Lines from the one with "font-size: 13px;" to the end of the material, both included: print them exactly and print nothing else. Omit the pictures.

Dataset content –
━━━━━━
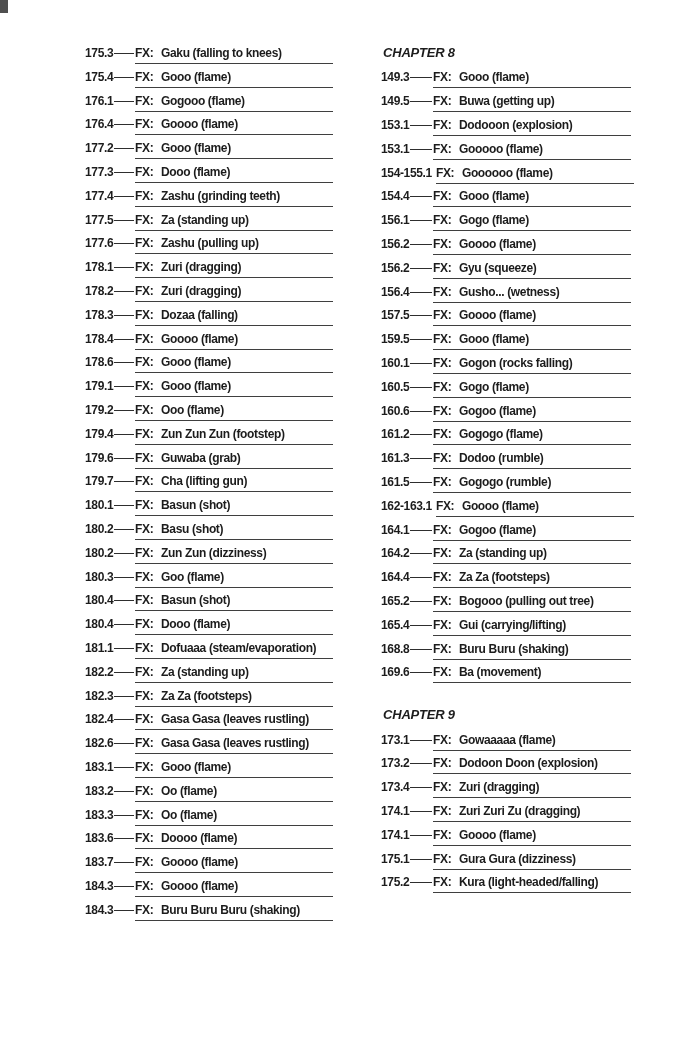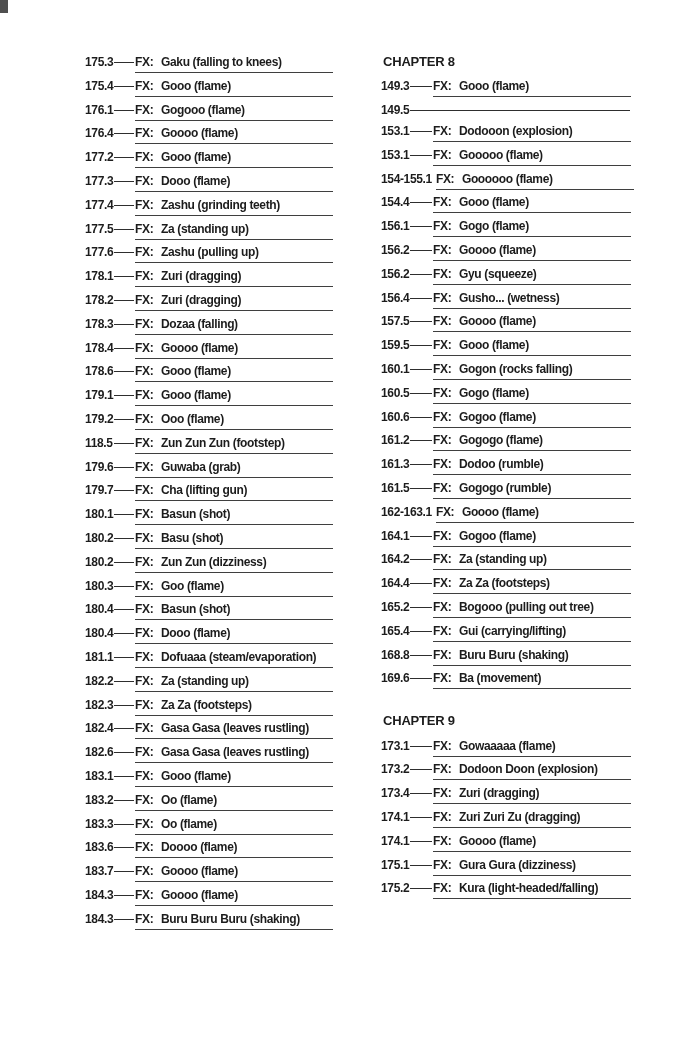--- a/index.html
+++ b/index.html
@@ -26,7 +26,7 @@
   }
   .fx-column {
     position: absolute;
-    top: 54px;
+    top: 45px;
   }
   #left-column  { left: 85px;  width: 248px; }
   #right-column { left: 381px; width: 250px; }

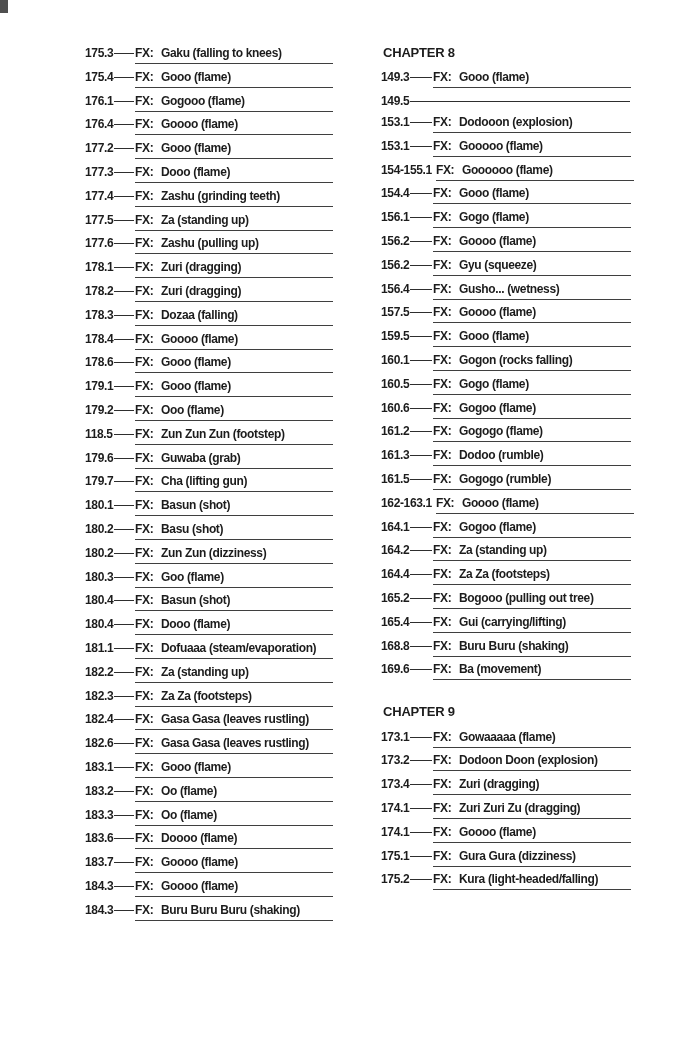--- a/index.html
+++ b/index.html
@@ -76,6 +76,7 @@
     font-size: 13px;
     letter-spacing: -0.2px;
     padding-left: 2px;
+    font-style: italic;
   }
   .section-gap { height: 19.2px; }
 </style>

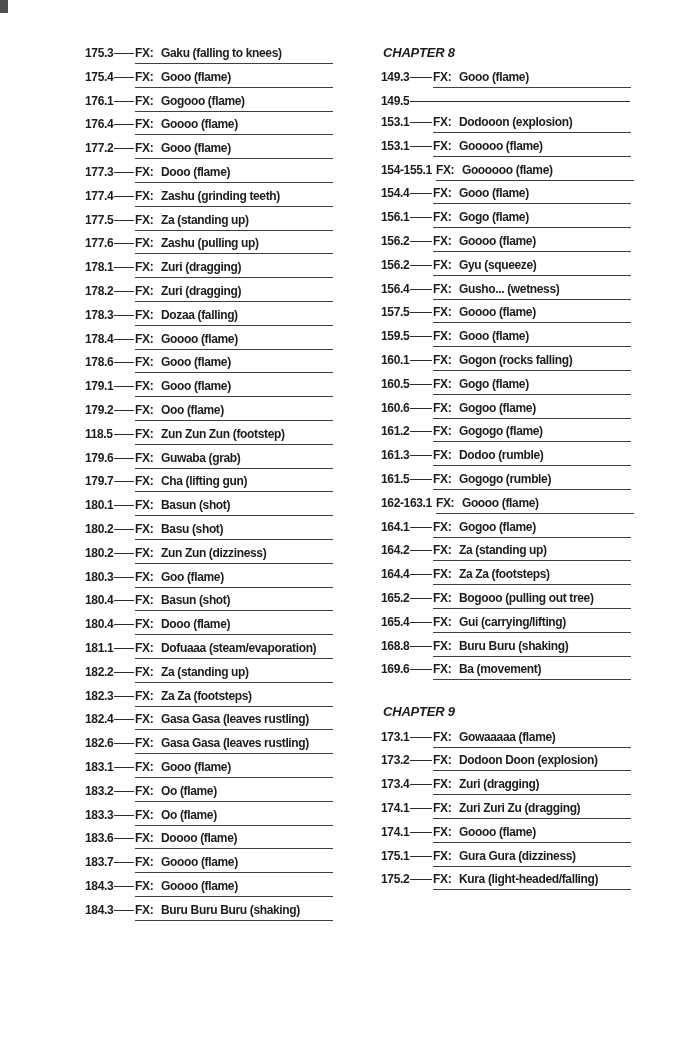--- a/index.html
+++ b/index.html
@@ -282,6 +282,7 @@
     <div class="fx-row">
       <span class="fx-page">149.5</span>
       <span class="fx-leader"></span>
+      <span class="fx-content"><span class="fx-label">FX:</span><span class="fx-sound">Buwa (getting up)</span></span>
     </div>
     <div class="fx-row">
       <span class="fx-page">153.1</span>

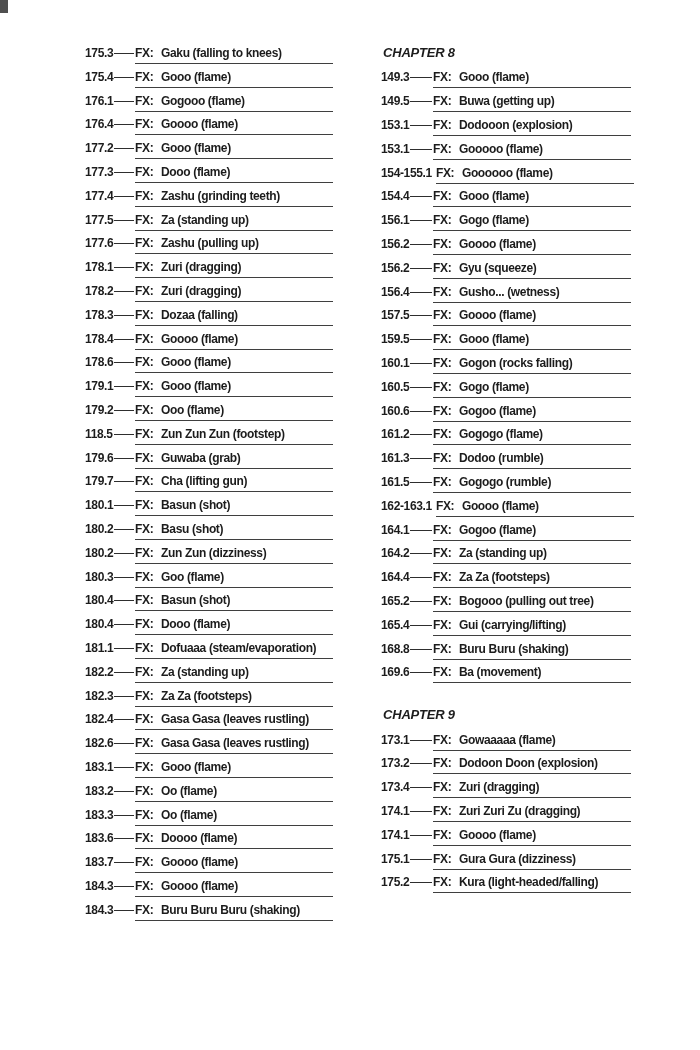--- a/index.html
+++ b/index.html
@@ -167,7 +167,7 @@
       <span class="fx-content"><span class="fx-label">FX:</span><span class="fx-sound">Ooo (flame)</span></span>
     </div>
     <div class="fx-row">
-      <span class="fx-page">118.5</span>
+      <span class="fx-page">179.4</span>
       <span class="fx-leader"></span>
       <span class="fx-content"><span class="fx-label">FX:</span><span class="fx-sound">Zun Zun Zun (footstep)</span></span>
     </div>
━━━━━━
Response area –
     font-size: 13px;
     letter-spacing: -0.2px;
     padding-left: 2px;
+    font-style: italic;
   }
   .section-gap { height: 19.2px; }
 </style>

--- a/index.html
+++ b/index.html
@@ -282,6 +282,7 @@
     <div class="fx-row">
       <span class="fx-page">149.5</span>
       <span class="fx-leader"></span>
+      <span class="fx-content"><span class="fx-label">FX:</span><span class="fx-sound">Buwa (getting up)</span></span>
     </div>
     <div class="fx-row">
       <span class="fx-page">153.1</span>

--- a/index.html
+++ b/index.html
@@ -167,7 +167,7 @@
       <span class="fx-content"><span class="fx-label">FX:</span><span class="fx-sound">Ooo (flame)</span></span>
     </div>
     <div class="fx-row">
-      <span class="fx-page">118.5</span>
+      <span class="fx-page">179.4</span>
       <span class="fx-leader"></span>
       <span class="fx-content"><span class="fx-label">FX:</span><span class="fx-sound">Zun Zun Zun (footstep)</span></span>
     </div>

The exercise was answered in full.